Pero Gabriel no estaba precisamente para bromas.
_Déjate de monsergas, Miguel _advirtió muy serio_, ya que por mucho que sea el primero, o precisamente por serlo, resulta todavía más raro que haya sido justamente su Luz la que se haya apagado como por encantamiento.
Sus palabras parecieron sacar a Rafael de su estado de estupor.
_Pero la de Ella, aunque muy débil, continúa centelleando por momentos _apuntó, más como una forma de animarse a sí mismo que de aportar alguna información nueva a sus hermanos, quienes sabían perfectamente que la Creadora seguía conectada de una manera leve e intermitente.
_Es cierto _confirmó Gabriel, que parecía cada vez más conmovido_, pero no contesta a ninguna de nuestras llamadas. O no nos oye directamente _especuló con nerviosismo_, posibilidad que ni me atrevo a imaginar por los peligros que entraña, o, si lo hace, no puede hablarnos, con lo que no me animo a confirmar cuál de ambas posibilidades es la peor. En todo caso, hermanos, nosotros no la escuchamos.
_Lo cual únicamente puede significar que el Padre se está haciendo cargo personalmente. Algo muy gordo se debe de estar cociendo por el Primer Cielo.

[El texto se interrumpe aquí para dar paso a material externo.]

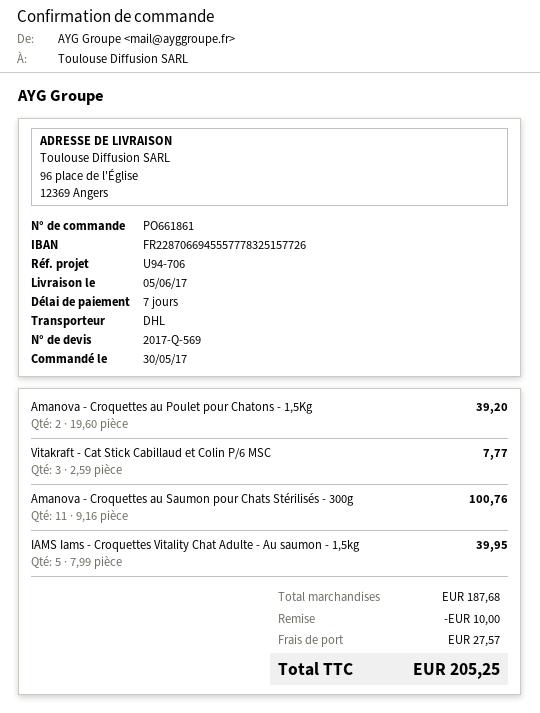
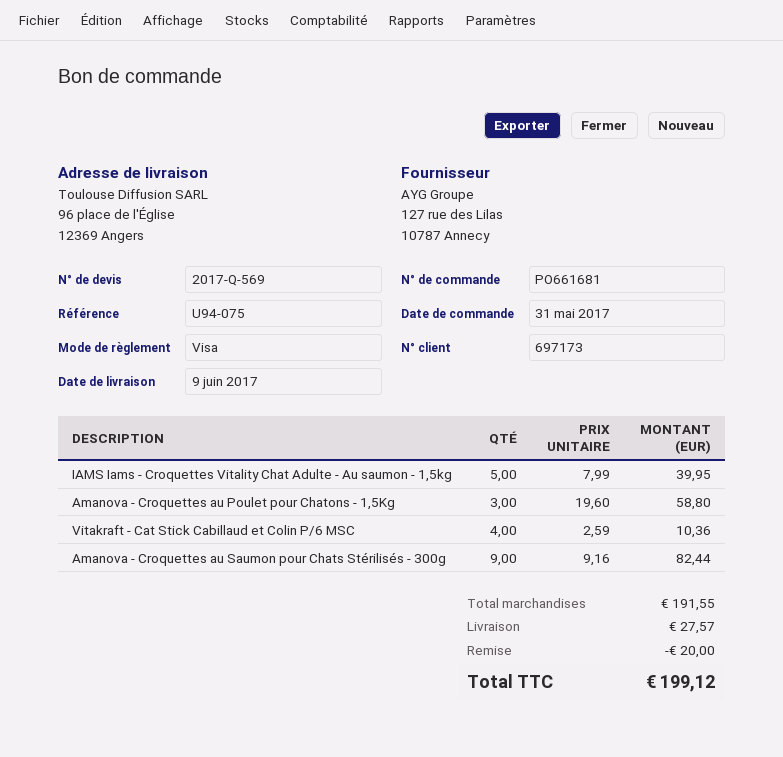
order number: PO661861 -> PO661681
order date: 2017-05-30 -> 2017-05-31
delivery date: 2017-06-05 -> 2017-06-09
reference: U94-706 -> U94-075
Amanova - Croquettes au Poulet pour Chatons - 1,5Kg: 2 x 19.60 = 39.20 -> 3 x 19.60 = 58.80
Vitakraft - Cat Stick Cabillaud et Colin P/6 MSC: 3 x 2.59 = 7.77 -> 4 x 2.59 = 10.36
Amanova - Croquettes au Saumon pour Chats Stérilisés - 300g: 11 x 9.16 = 100.76 -> 9 x 9.16 = 82.44
subtotal: 187.68 -> 191.55
discount: 10.00 -> 20.00
total: 205.25 -> 199.12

Todos se volvieron al unísono hacia Miguel, que, inspirado sin duda por el Espíritu de Verdad, había puesto en palabras celestes lo evidente. Casi todos se sintieron inmediatamente aliviados. Si el Padre estaba al timón, nada había que temer. No obstante, Gabriel les devolvió a la cruda realidad de lo sucedido.
_Sí, pero no debemos olvidar los hechos _argumentó_. Él se ha quedado sin Luz y Ella no puede llevar a cabo sola la misión. La situación no hay por donde cogerla. ¿No os dais cuenta? ¡Están incomunicados y solos!
_¡Qué Dios se apiade de nosotros! _exclamó con profundo pesar Xathanael.
Casiel, que había permanecido hasta entonces en respetuoso silencio, puso, con apenas un hilo de voz, la invocación al Altísimo en su justo lugar.